-- Problem details --
Show all lines from the material that carry the word "domain".

* * *

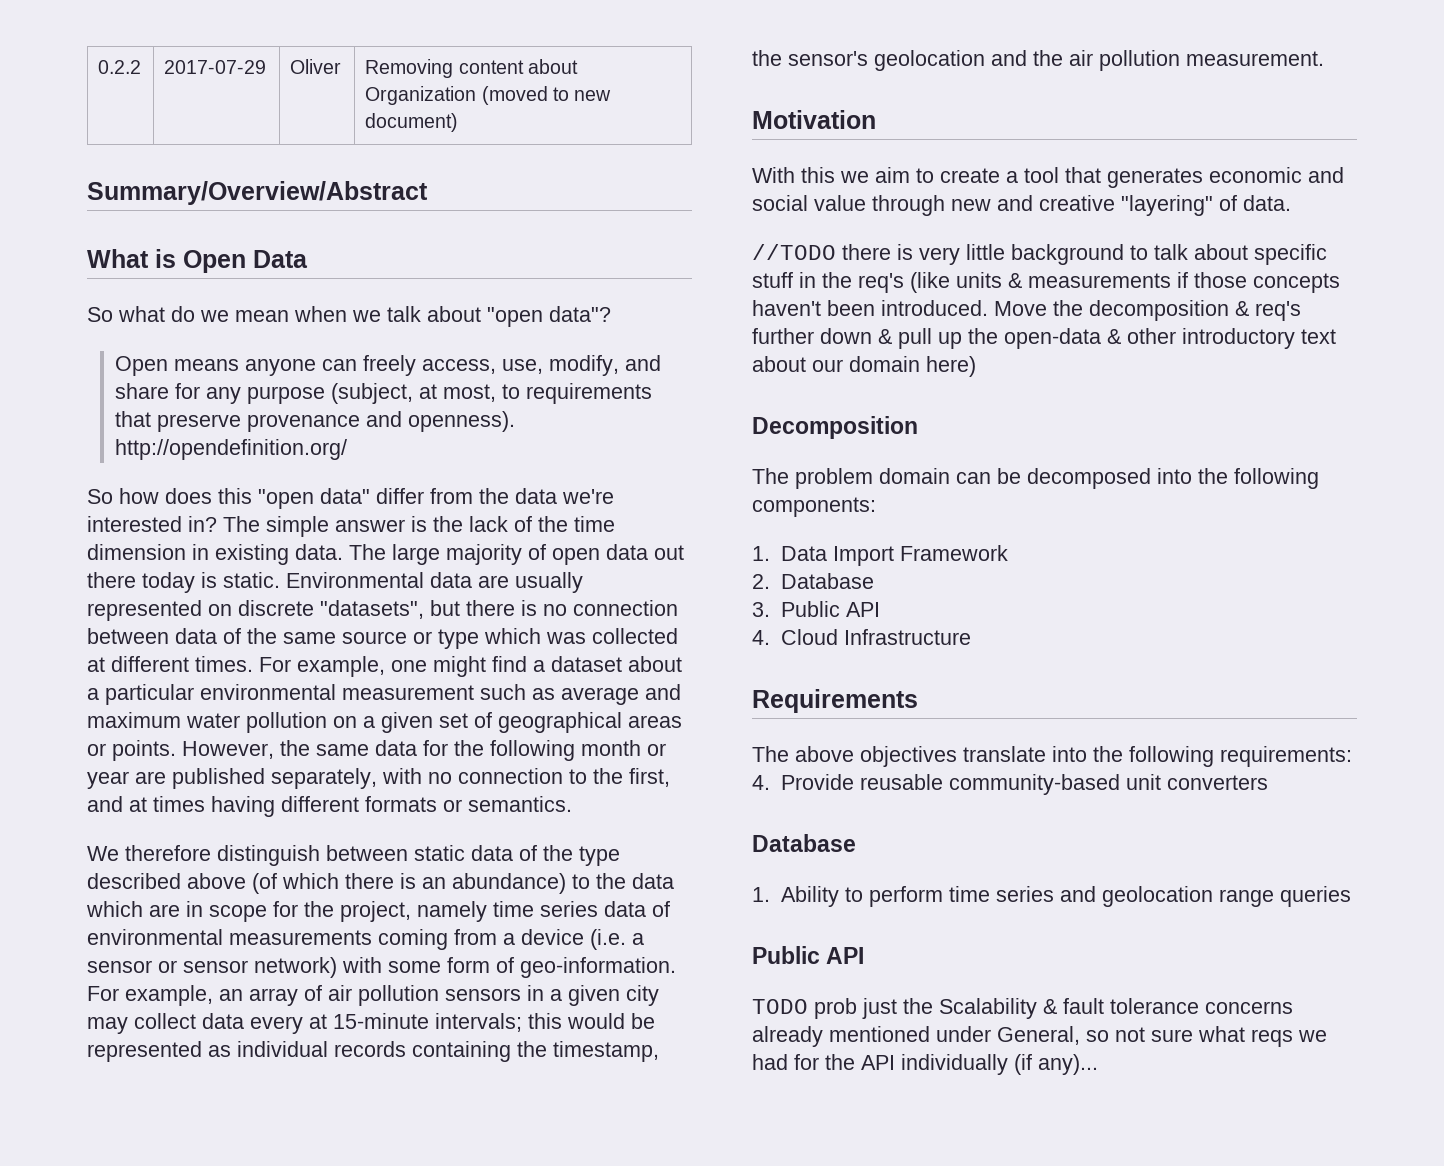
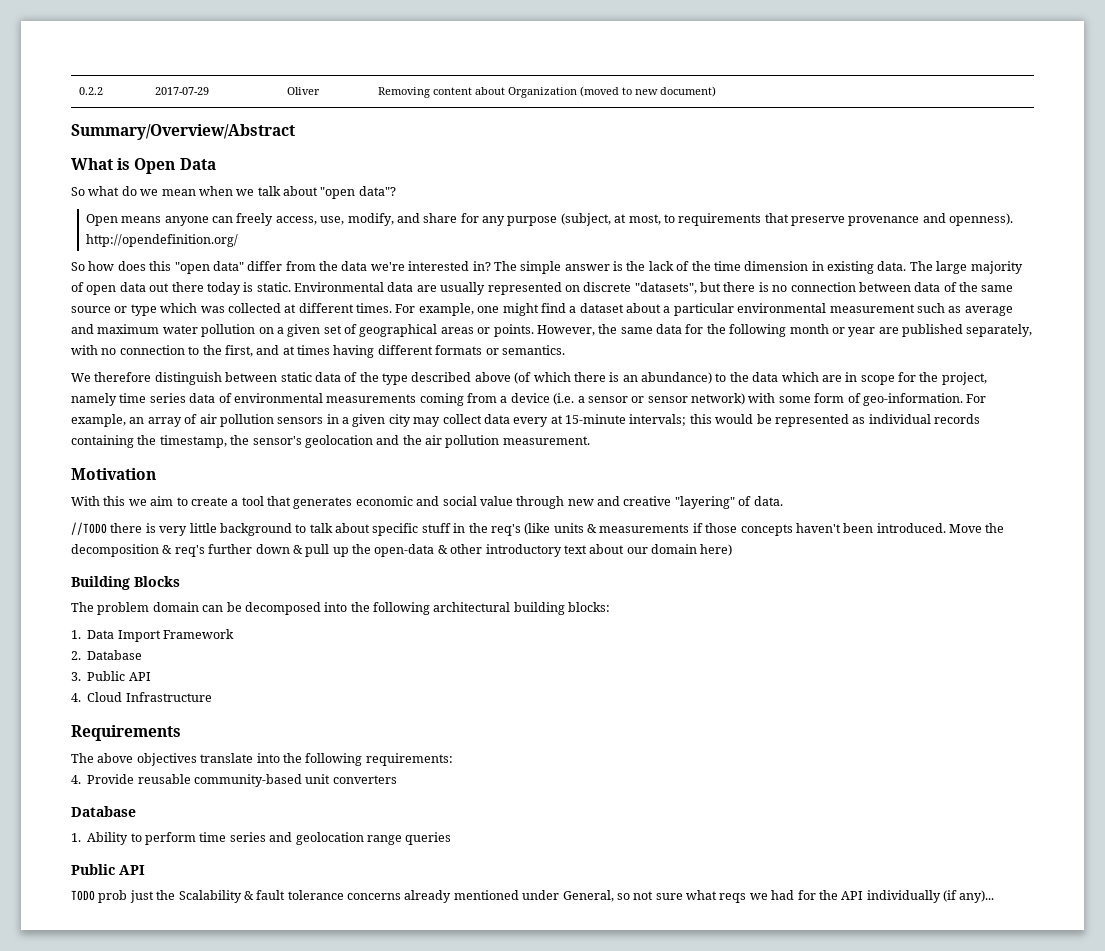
- Decomposition
+ Building Blocks
- The problem domain can be decomposed into the following components:
+ The problem domain can be decomposed into the following architectural building blocks:

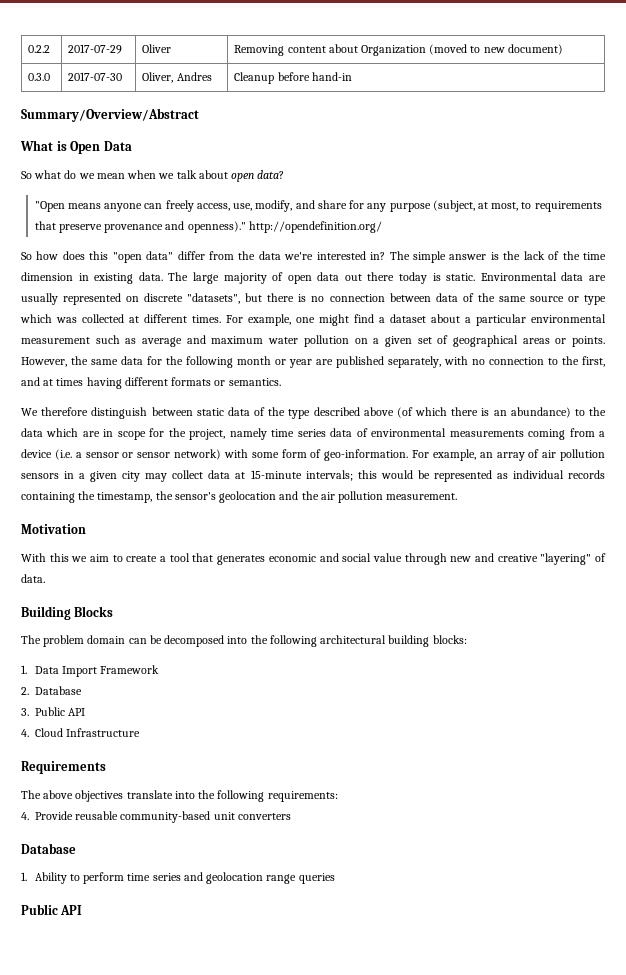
+ 0.3.0 | 2017-07-30 | Oliver, Andres | Cleanup before hand-in
- So what do we mean when we talk about "open data"?
- Open means anyone can freely access, use, modify, and share for any purpose (subject, at most, to requirements that preserve provenance and openness). http://opendefinition.org/
+ So what do we mean when we talk about open data?
+ "Open means anyone can freely access, use, modify, and share for any purpose (subject, at most, to requirements that preserve provenance and openness)." http://opendefinition.org/
- For example, an array of air pollution sensors in a given city may collect data every at 15-minute intervals; this would be represented as individual records containing the timestamp, the sensor's geolocation and the air pollution measurement.
+ For example, an array of air pollution sensors in a given city may collect data at 15-minute intervals; this would be represented as individual records containing the timestamp, the sensor's geolocation and the air pollution measurement.
- //TODO there is very little background to talk about specific stuff in the req's (like units & measurements if those concepts haven't been introduced. Move the decomposition & req's further down & pull up the open-data & other introductory text about our domain here)
- TODO prob just the Scalability & fault tolerance concerns already mentioned under General, so not sure what reqs we had for the API individually (if any)...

* * *

-- Response to this exercise --
- The problem domain can be decomposed into the following components:
+ The problem domain can be decomposed into the following architectural building blocks:
- //TODO there is very little background to talk about specific stuff in the req's (like units & measurements if those concepts haven't been introduced. Move the decomposition & req's further down & pull up the open-data & other introductory text about our domain here)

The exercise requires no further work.